Report every line of the records that includes the word "None".

======

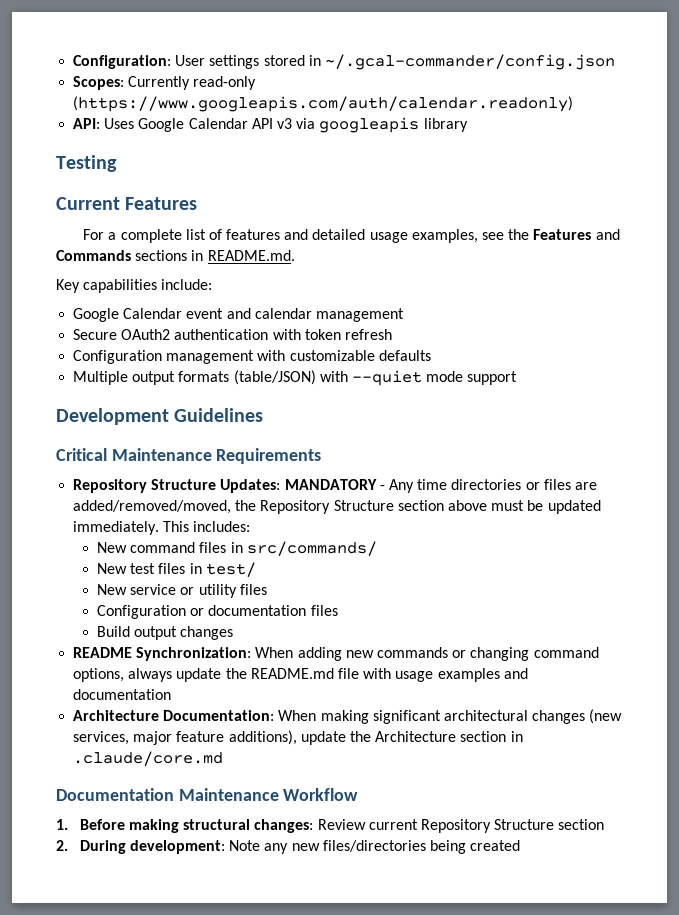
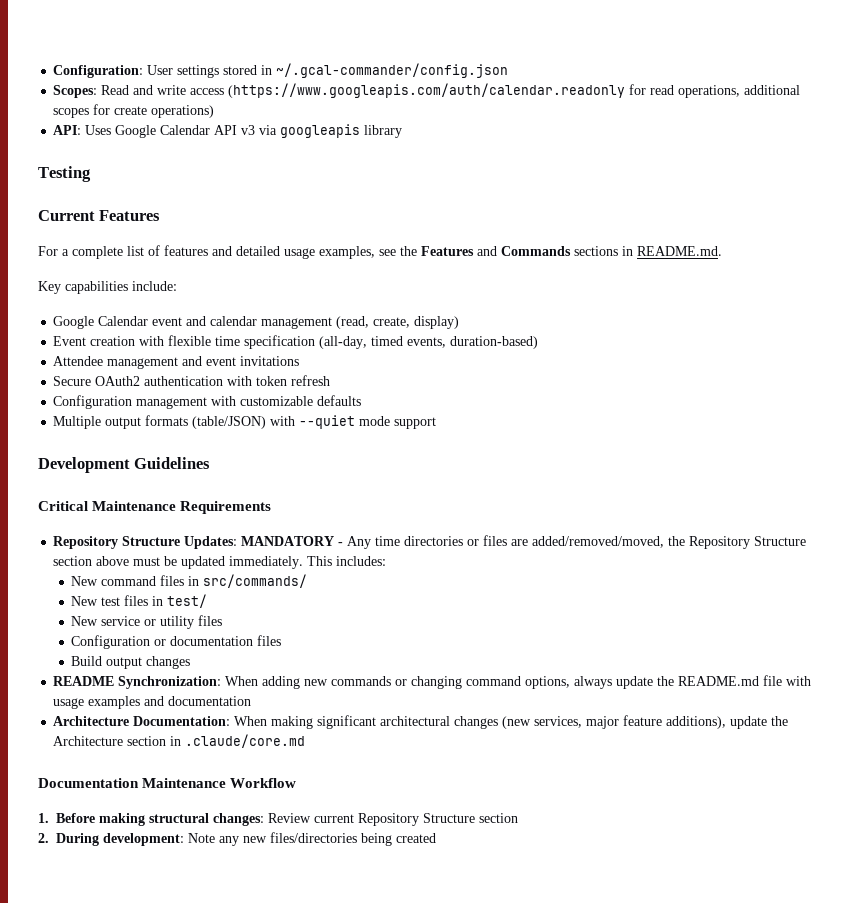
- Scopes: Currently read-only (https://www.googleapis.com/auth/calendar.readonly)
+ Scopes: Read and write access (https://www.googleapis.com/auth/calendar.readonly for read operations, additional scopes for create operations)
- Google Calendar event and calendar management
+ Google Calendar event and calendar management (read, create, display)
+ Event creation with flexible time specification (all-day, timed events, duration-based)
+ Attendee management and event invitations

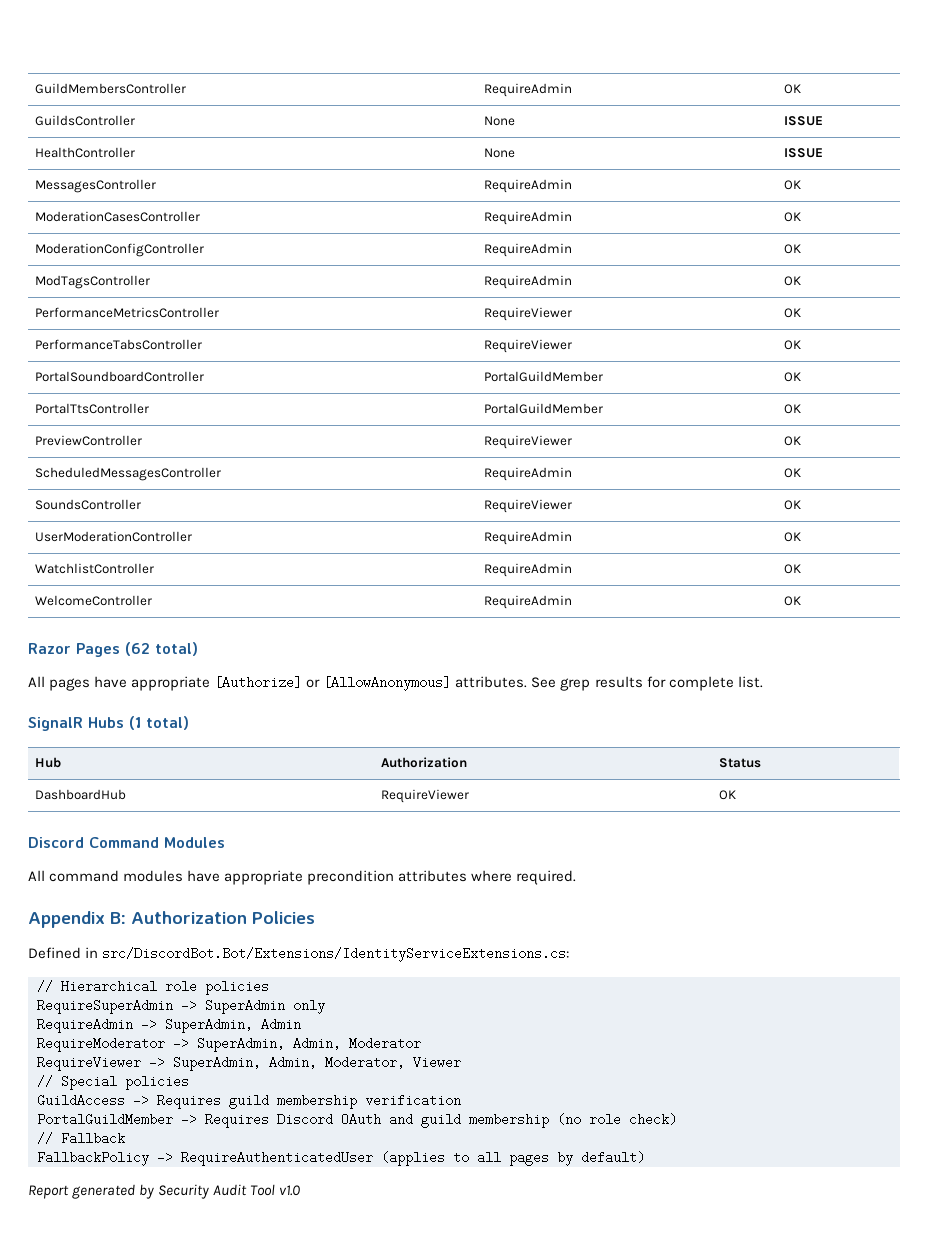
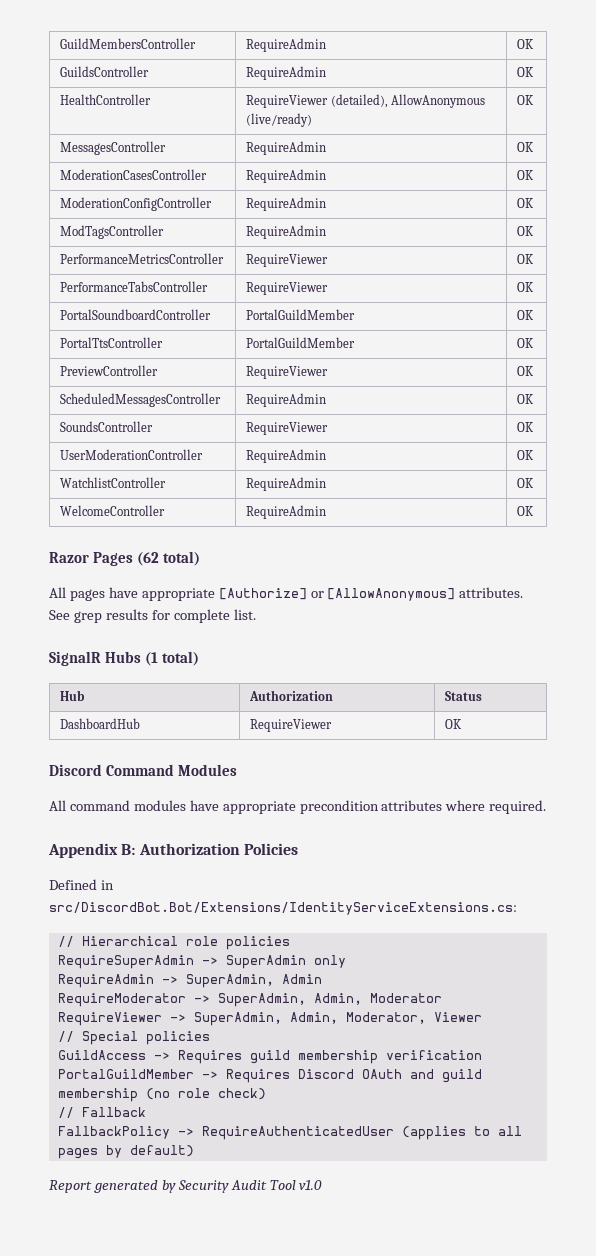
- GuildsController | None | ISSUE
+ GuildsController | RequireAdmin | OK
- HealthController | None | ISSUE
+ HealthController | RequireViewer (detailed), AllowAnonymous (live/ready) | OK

======

| RESULT FOR THIS EXERCISE |
- GuildsController | None | ISSUE
- HealthController | None | ISSUE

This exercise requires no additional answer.